City park in Aalst, Belgium

The Groot park or Park schepen de Wolf or city park of Aalst (stadspark) is a park in the Belgian city of Aalst. It can be regarded as an artificial nature domain with a recreational-educational function. The park covers an area of approximately 15 hectare. The city park is located south of the city center. It is bordered by the Parklaan, Désiré De Wolfstraat and Erembodegemstraat.

The park is protected by the Flanders Heritage Agency.

It is located between the urban sports fields and the industrial zone on the Dender. In the south, the park flows into the Osbroek nature reserve, which covers almost 25 hectare. The park is 800 meters away from De grote markt of Aalst.

The park was built in 1915 and the construction was a way to give jobless people a job. In the park there's the Melkhuisje (milk-house), a restaurant that is open since 1916, originally selling milk, now a restaurant. Since 2023 they're searching for a new owner of het Melkhuisje, its future is therefore uncertain.

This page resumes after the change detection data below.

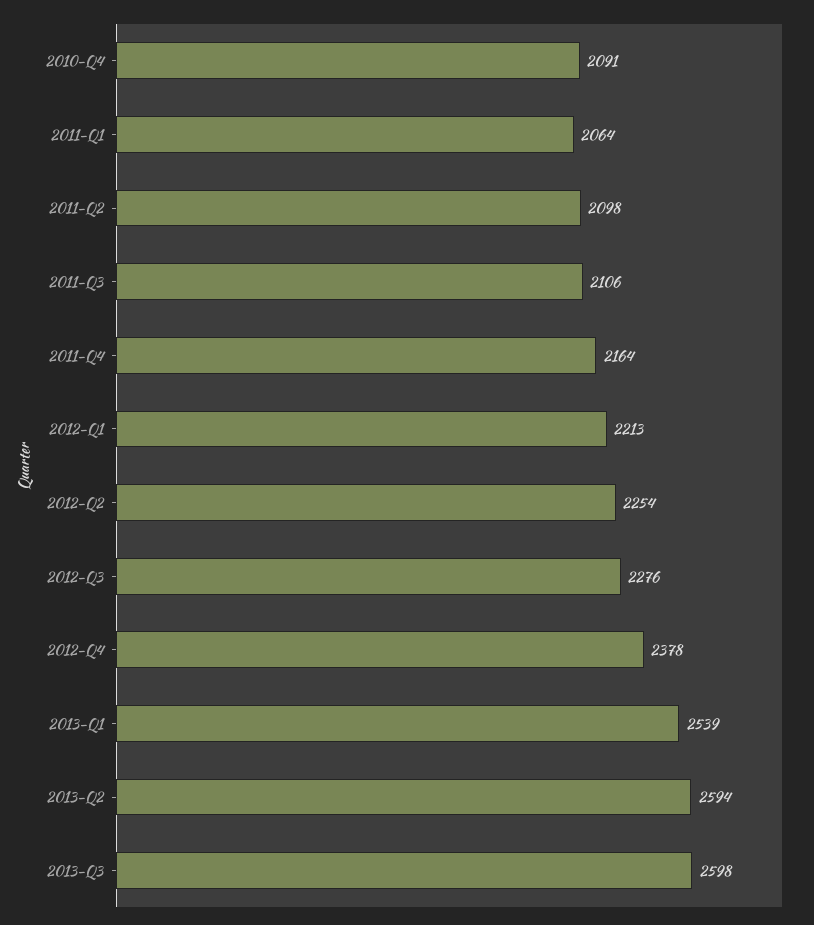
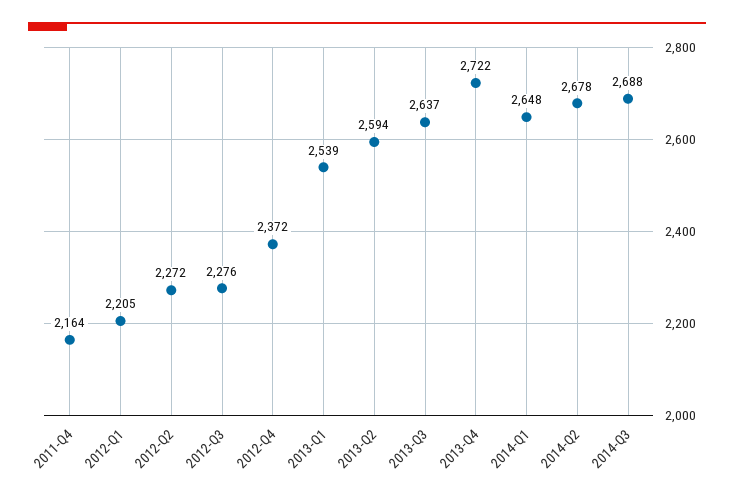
2010-Q4: 2091 -> none
2011-Q1: 2064 -> none
2011-Q2: 2098 -> none
2011-Q3: 2106 -> none
2012-Q1: 2213 -> 2205
2012-Q2: 2254 -> 2272
2012-Q4: 2378 -> 2372
2013-Q3: 2598 -> 2637
2013-Q4: none -> 2722
2014-Q1: none -> 2648
2014-Q2: none -> 2678
2014-Q3: none -> 2688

Yearly the free Parkconcerten are hosted in the stadspark of Aalst. In 2023 Pommelien Thijs was the main act. There were 12 000 visitors to the concert.

== History ==
The park was created in the year 1915–1916, the ground was a part of the Osbroek, which is in its turn a remain of the Silva Carbonaria. The Osbroek was described in the 13th century as swamp-forest. The grounds were originally never edited because of its low grounds. In the 18th century they used the area as to win turf. They placed alders for their wood. When World War I was going on, the Osbroek started really turning into a park. Which it officially became by March 1916 after 8 months of work. The park was designed by Louis Breydel.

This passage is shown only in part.